→ **WORK REQUIRED**:
The required answer is an exact copy of the lines from the one containing "يرغب أن يتزوج" to the end of the listing, both included, without any pictures.

→ **SUPPLIED RECORDS**:
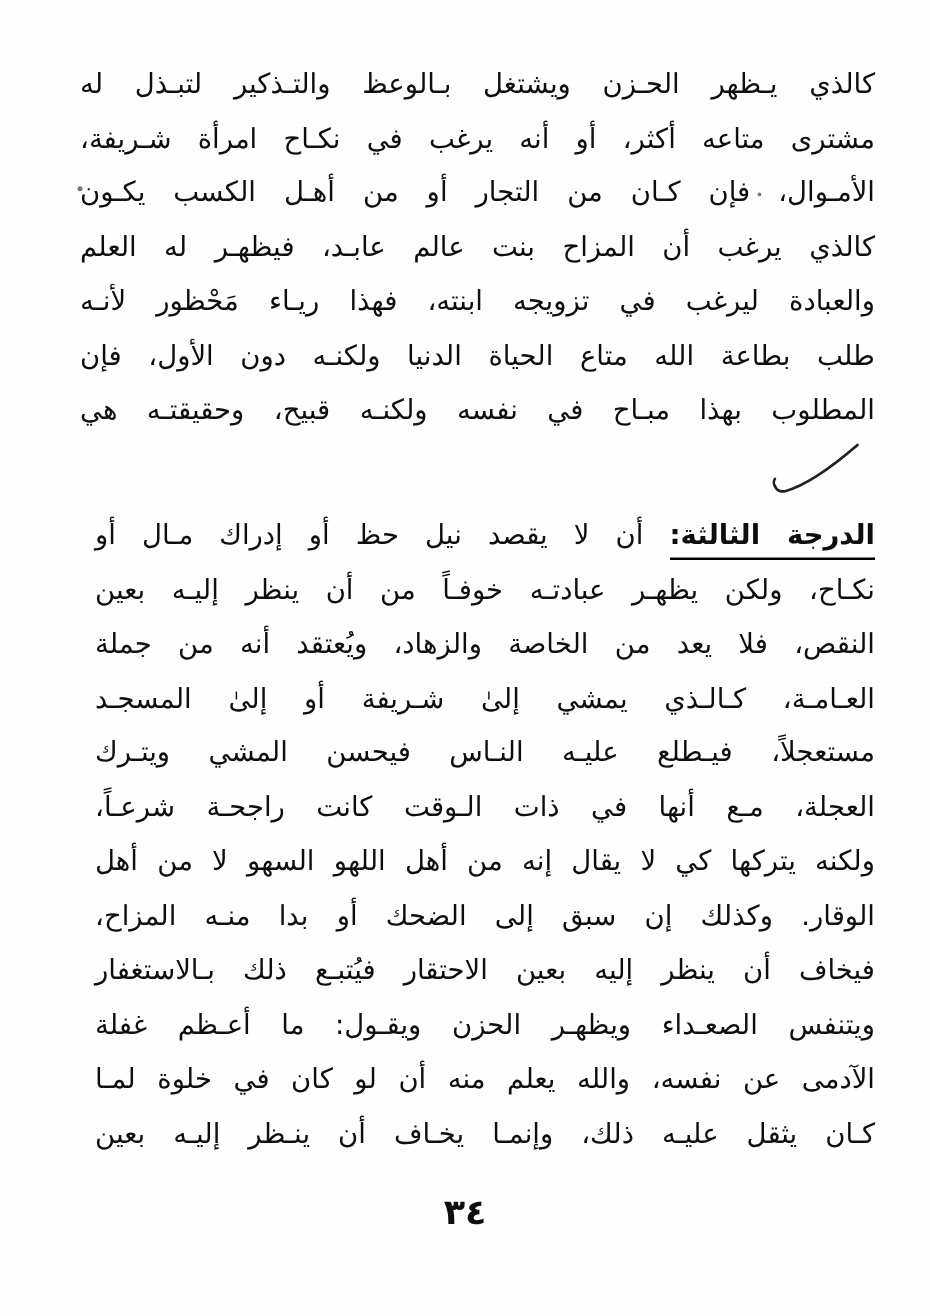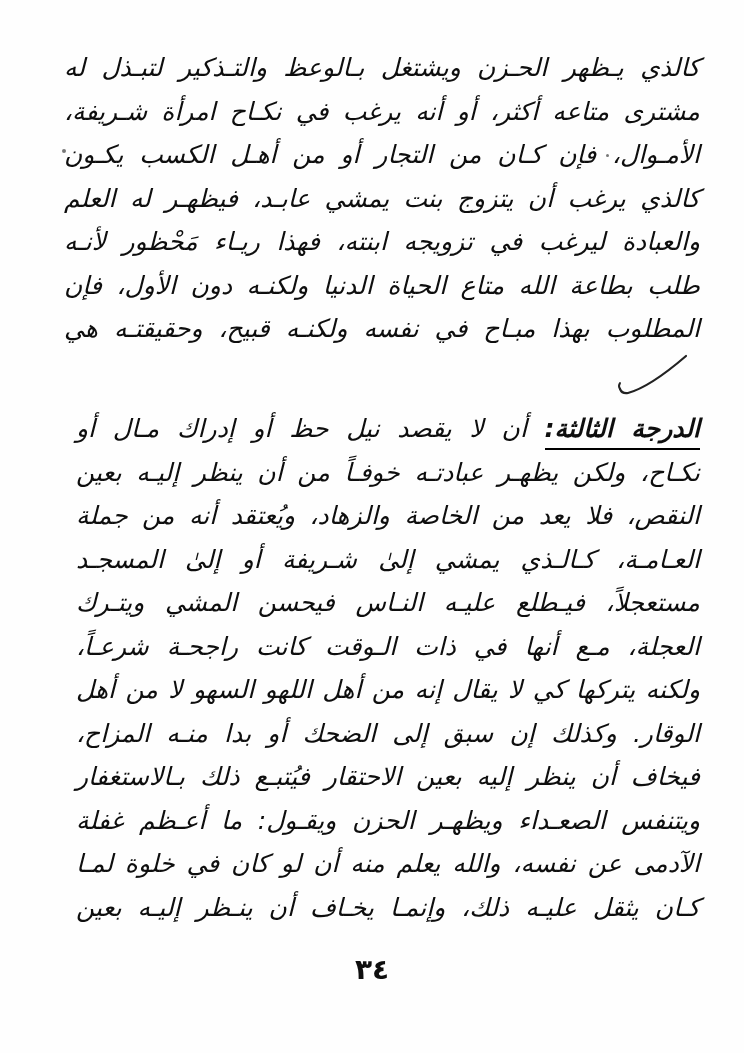"كالذي يـظهر الحـزن ويشتغل بـالوعظ" .line { font-size: 25px -> 22px; font-style: italic -> none }
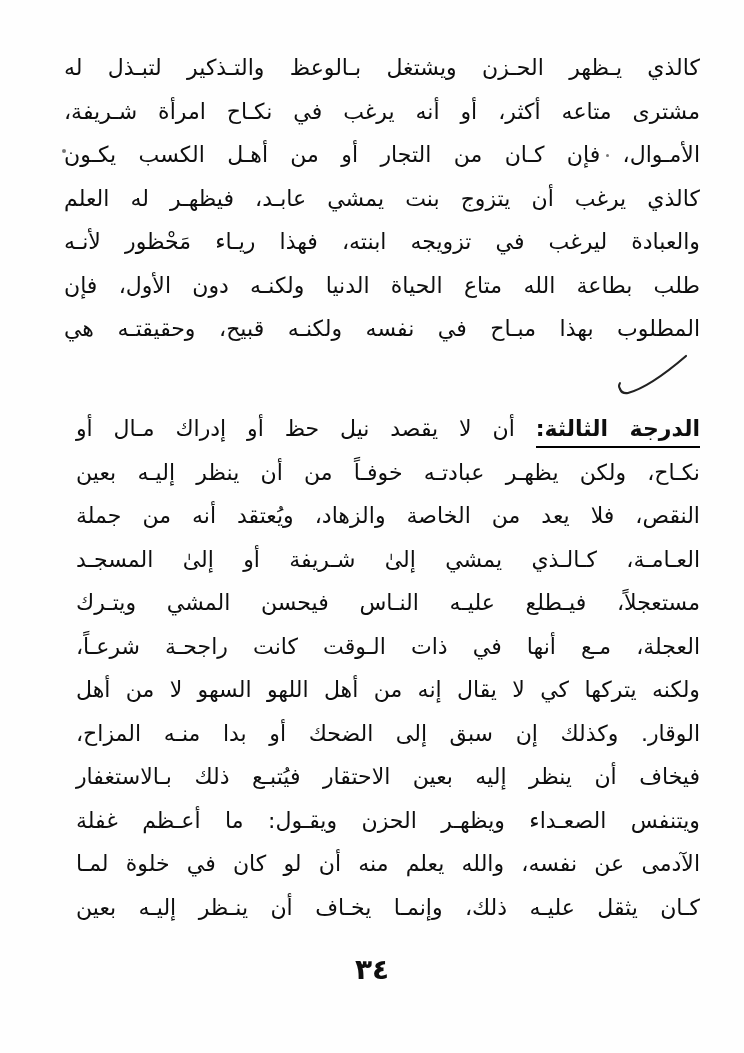"كالذي يرغب أن يتزوج بنت" div.line { text: يتزوج بنت يمشي -> المزاح بنت عالم }
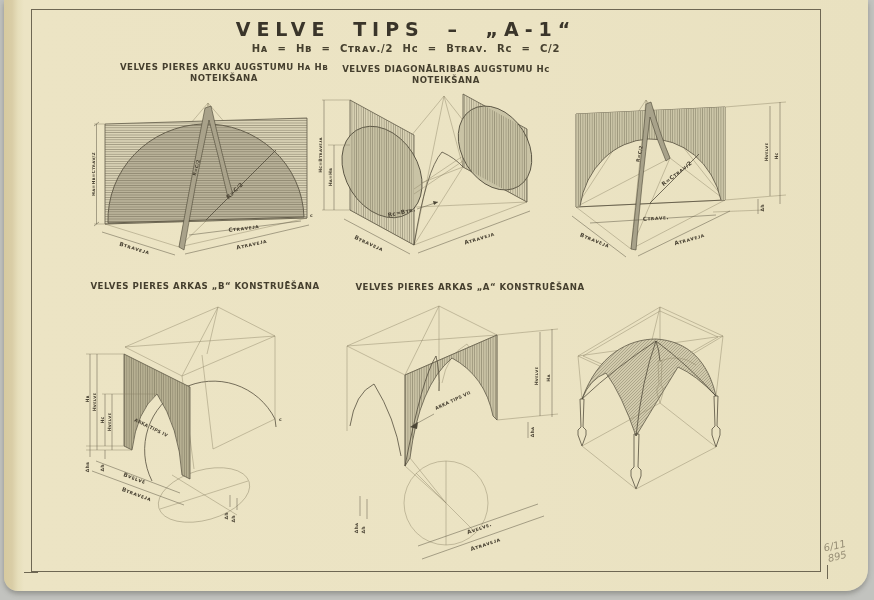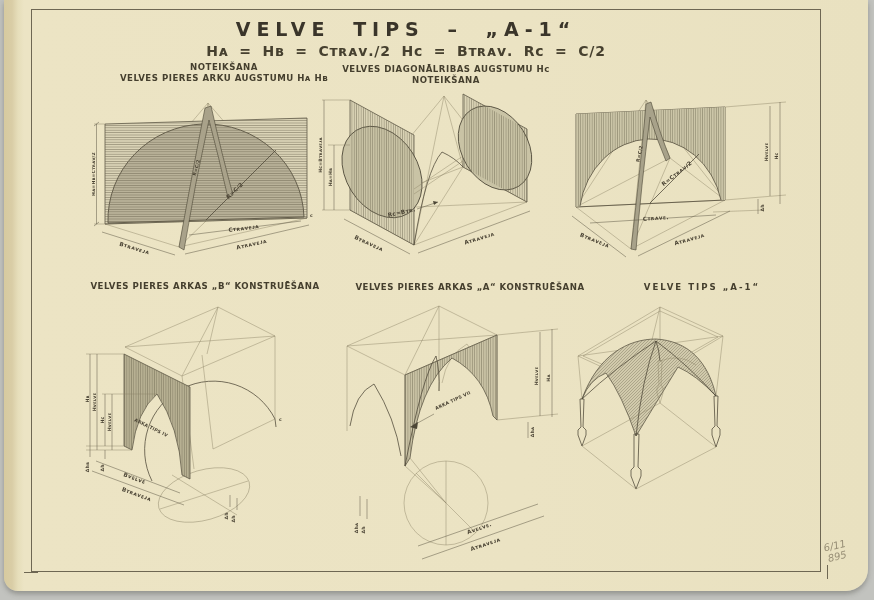"Hᴀ = Hʙ = Cᴛʀᴀᴠ./2" .formula { font-size: 14px -> 10px }
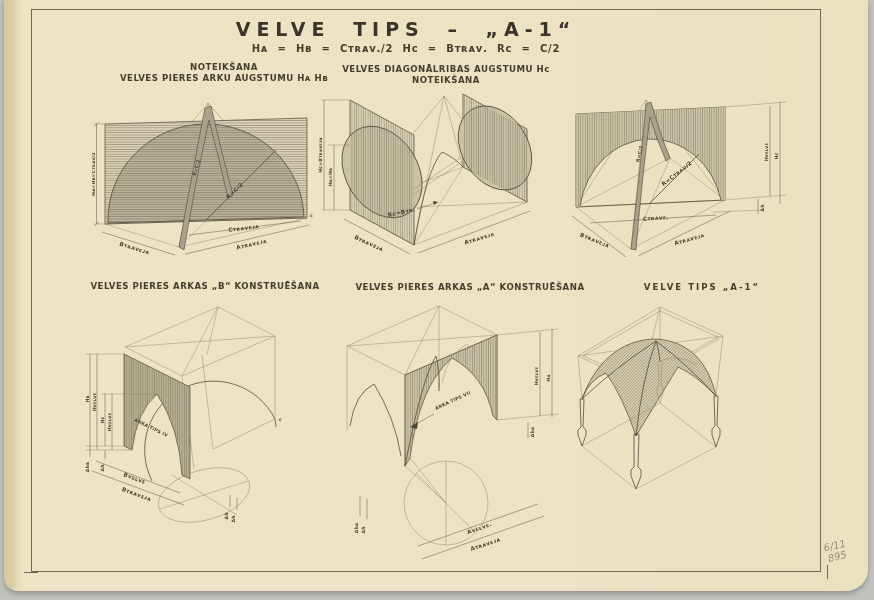"NOTEIKŠANA" div { order: before "VELVES PIERES ARKU AUGSTUMU Hᴀ" -> after "VELVES PIERES ARKU AUGSTUMU Hᴀ" }
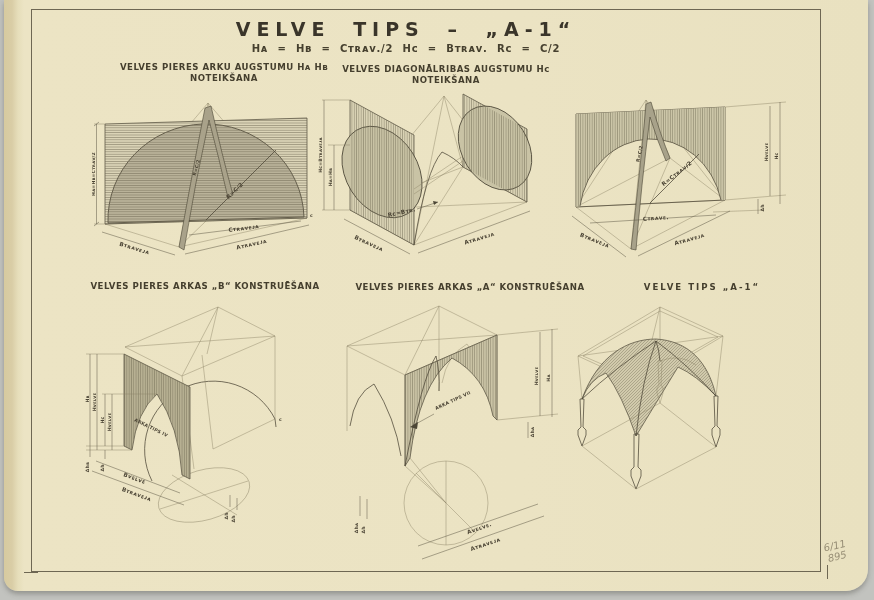"VELVE TIPS „A-1“" div.phead { html: <div>VELVE TIPS „A-1“</div> -> none }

→ **OUTPUT BELOW**:
"كالذي يرغب أن يتزوج بنت" div.line { text: يتزوج بنت يمشي -> المزاح بنت عالم }
"Hᴀ = Hʙ = Cᴛʀᴀᴠ./2" .formula { font-size: 14px -> 10px }
"NOTEIKŠANA" div { order: before "VELVES PIERES ARKU AUGSTUMU Hᴀ" -> after "VELVES PIERES ARKU AUGSTUMU Hᴀ" }
"VELVE TIPS „A-1“" div.phead { html: <div>VELVE TIPS „A-1“</div> -> none }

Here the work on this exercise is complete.